Problem to work on: Report every line below that has the string "none" in it.

[Before-and-after change records]
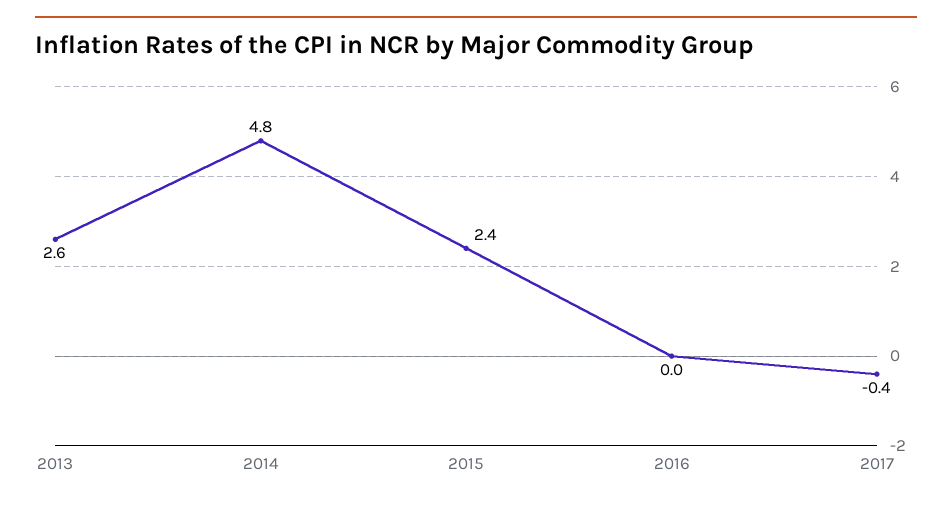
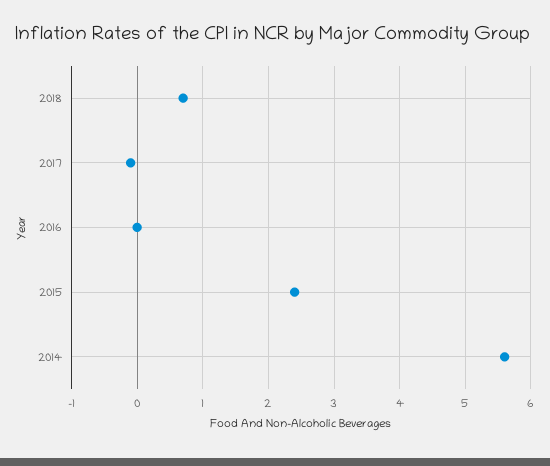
2013: 2.6 -> none
2014: 4.8 -> 5.6
2017: -0.4 -> -0.1
2018: none -> 0.7

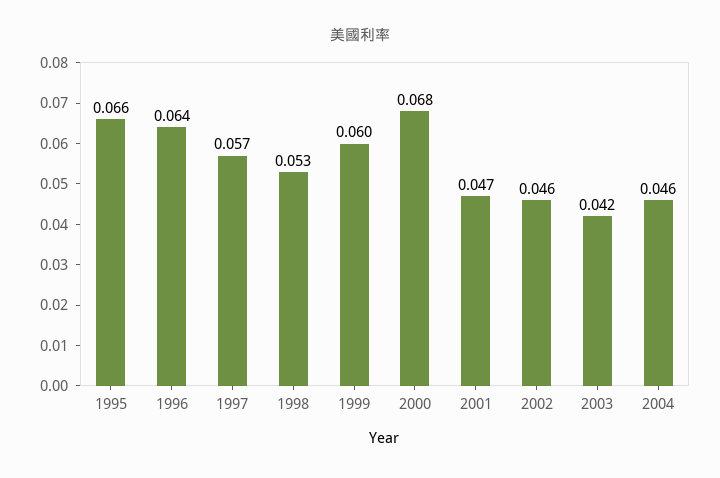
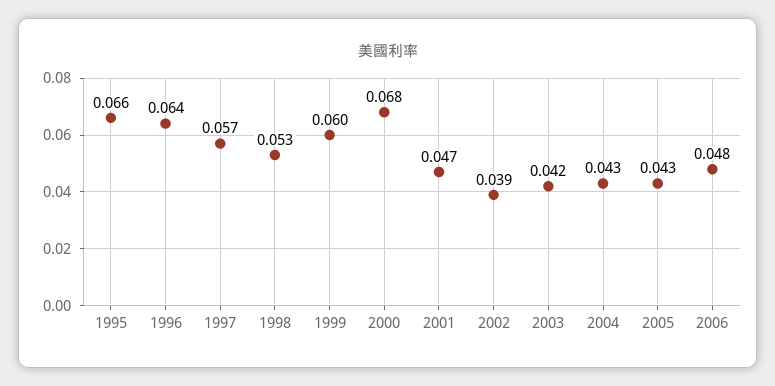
2002: 0.046 -> 0.039
2004: 0.046 -> 0.043
2005: none -> 0.043
2006: none -> 0.048

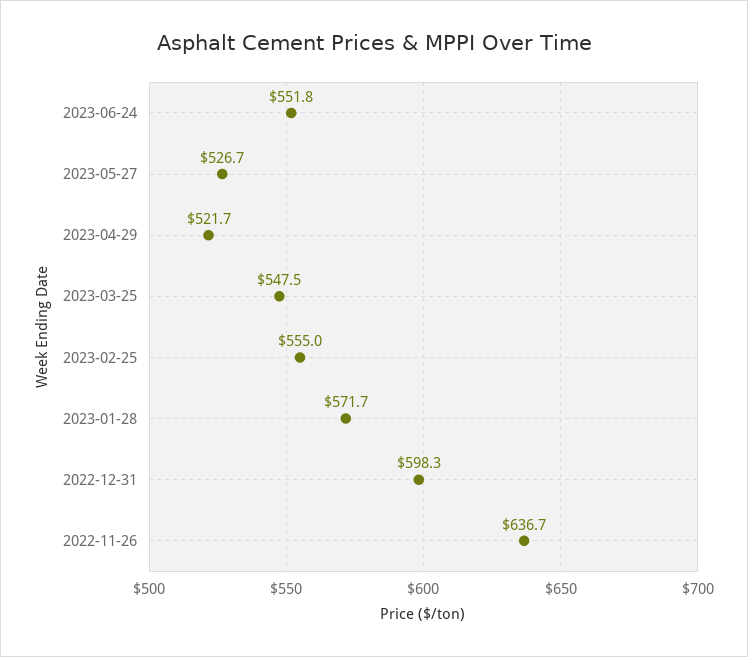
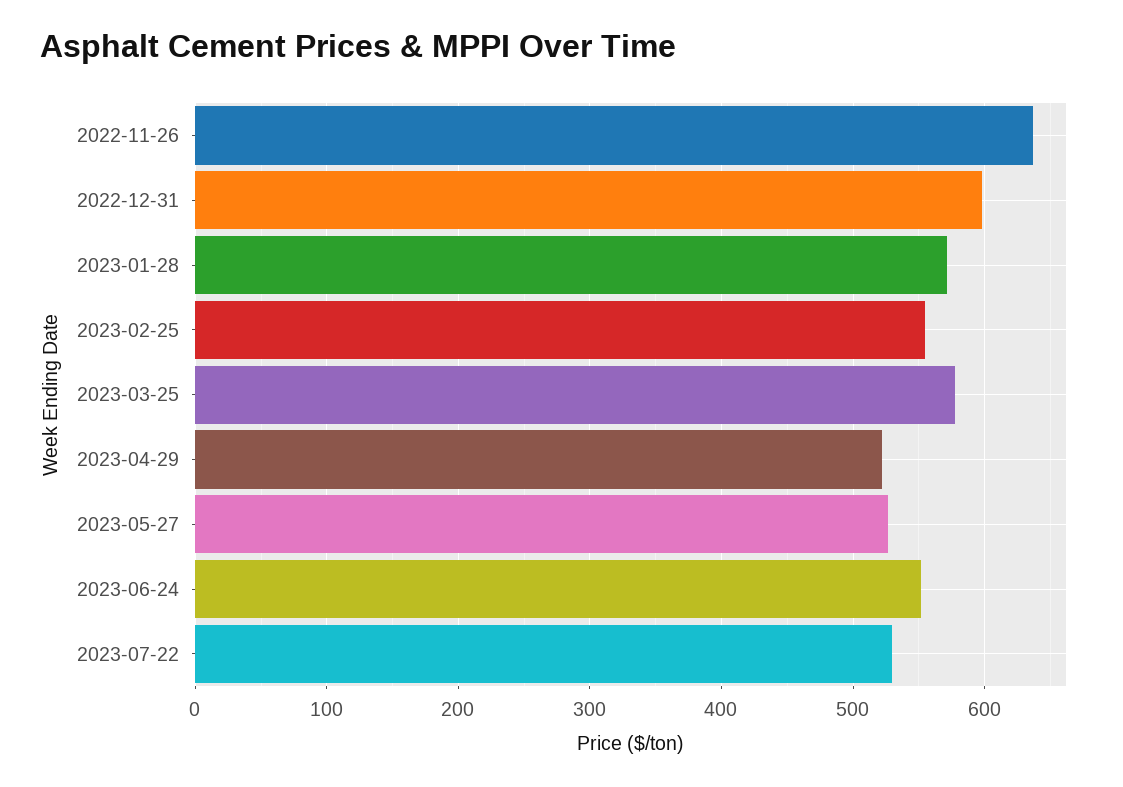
2023-03-25: 547.5 -> 580
2023-07-22: none -> 530

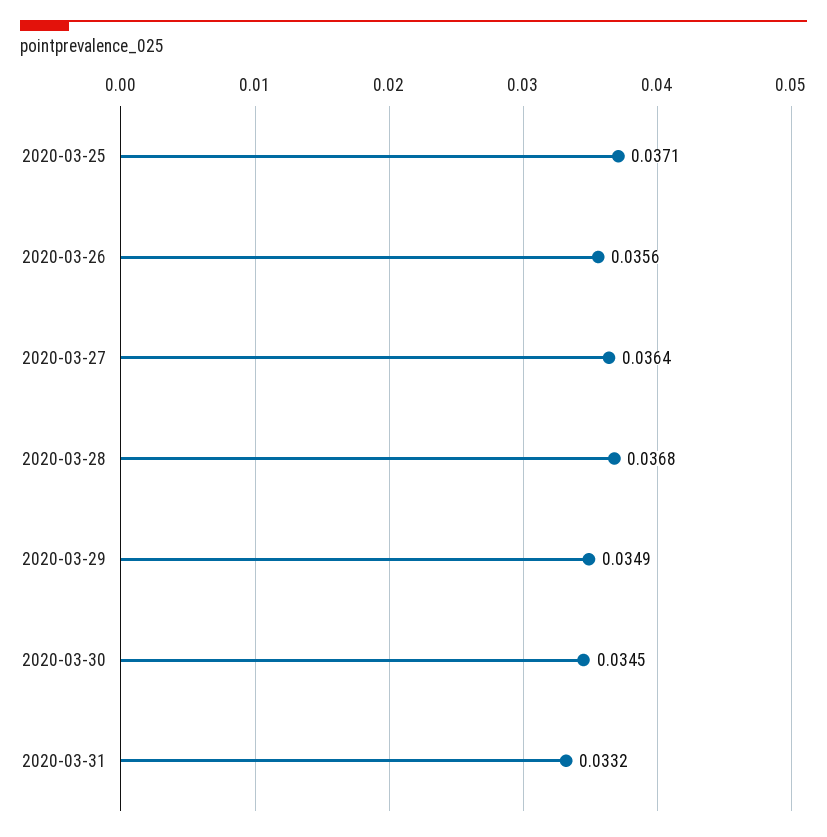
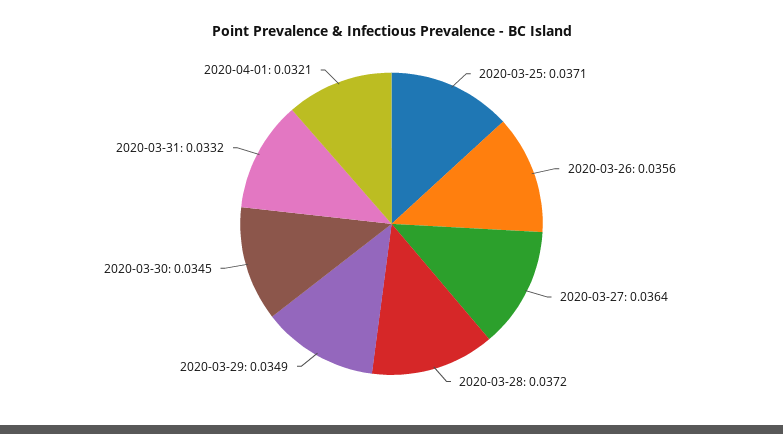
2020-03-28: 0.0368 -> 0.0372
2020-04-01: none -> 0.0321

Response to this exercise:
2013: 2.6 -> none
2018: none -> 0.7
2005: none -> 0.043
2006: none -> 0.048
2023-07-22: none -> 530
2020-04-01: none -> 0.0321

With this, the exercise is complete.